Bhutani V K, Sivieri E M, Abbasi S, Shaffer T H
Neonatal Pulmonary Research Laboratory, Pennsylvania Hospital, Philadelphia 19107.
Pediatr Pulmonol. 1988;4(3):150-8. doi: 10.1002/ppul.1950040306.
Pulmonary mechanics, using a two factor least mean square analysis technique, were determined in 22 preterm neonates with respiratory failure. The respiratory system is modelled as a linear mechanical system. Concurrent signals of airflow and transpulmonary pressure were utilized to calculate values of dynamic lung compliance and pulmonary resistances; these determinations were made over the entire tidal volume range. In addition, values of resistive work of breathing, pulmonary time constants, scalar records of sequential breaths, pressure-volume and flow-volume relationships were available for data review and interpretation. The mean +/- SEM value of tidal volume was 7.4 +/- 0.6 ml/kg; dynamic lung compliance was 0.44 +/- 0.04 ml/cmH2O/kg; and the pulmonary resistance of the whole breath was 106 +/- 9.1 cmH2O/liter/s. The resistive work of breathing (hysteresis) was 41.8 +/- 5.9 gm.cm/kg. In correlating the measured values of pressure and flow to those predicted by the model, the mean value of the correlation coefficient for the least mean square analysis for all 22 studies was 0.995 +/- 0.001; the standard error of estimate of the predicted pressure was less than 4.4% of the range of pressures measured. Thereby, the model was considered to be appropriate for the neonatal respiratory system. In addition to the traditional procedures of evaluating the respiratory status of a sick neonate, bedside analysis of pulmonary mechanics provide graphical information, and quantitative data which should be useful in day-to-day pulmonary management.

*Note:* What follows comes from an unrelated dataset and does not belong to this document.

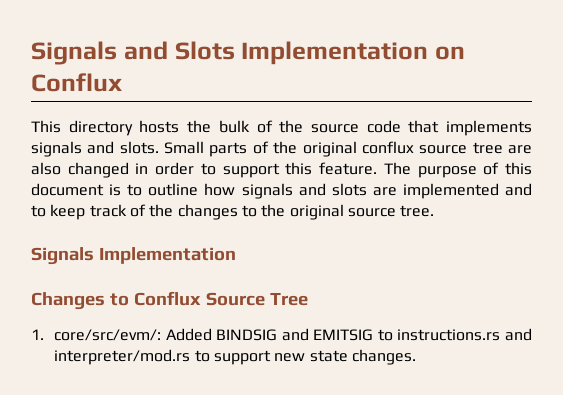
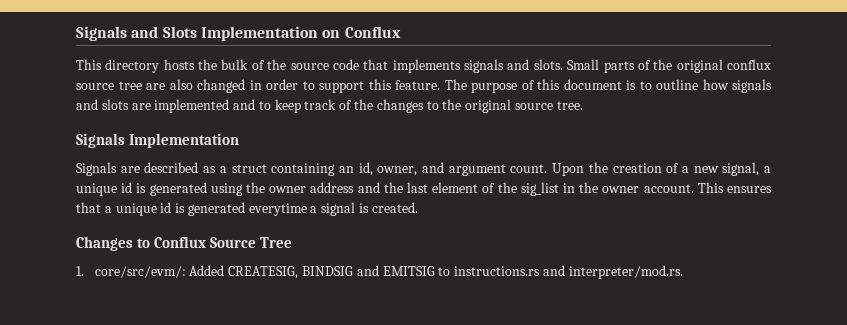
(236, 255) none -> [76,162,772,176] [76,182,772,196] [76,202,418,216] // Signals are described as a struct containing an id, owner, and argument count. Upon the creation of a new signal, a unique id is generated using the owner address and the last element of the sig_list in the owner account. This ensures that a unique id is generated everytime a signal is created.
(212, 334) none -> [228,266,299,279] CREATESIG,
[54,349,416,365] interpreter/mod.rs to support new state changes. -> [568,265,683,279] interpreter/mod.rs.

采用双因素最小均方分析技术,对22例呼吸衰竭的早产儿进行了肺力学测定。呼吸系统被建模为一个线性机械系统。利用气流和跨肺压的同步信号来计算动态肺顺应性和肺阻力值;这些测定是在整个潮气量范围内进行的。此外,呼吸阻力功、肺时间常数、连续呼吸的标量记录、压力-容积和流量-容积关系的值可供数据审查和解释。潮气量的平均值±标准误为7.4±0.6 ml/kg;动态肺顺应性为0.44±0.04 ml/cmH₂O/kg;全呼吸的肺阻力为106±9.1 cmH₂O/升/秒。呼吸阻力功(滞后)为41.8±5.9 gm.cm/kg。在将测量的压力和流量值与模型预测值进行关联时,所有22项研究的最小均方分析相关系数的平均值为0.995±0.001;预测压力的估计标准误差小于测量压力范围的4.4%。因此,该模型被认为适用于新生儿呼吸系统。除了评估患病新生儿呼吸状态的传统程序外,床边肺力学分析还提供图形信息和定量数据,这些数据在日常肺部管理中应是有用的。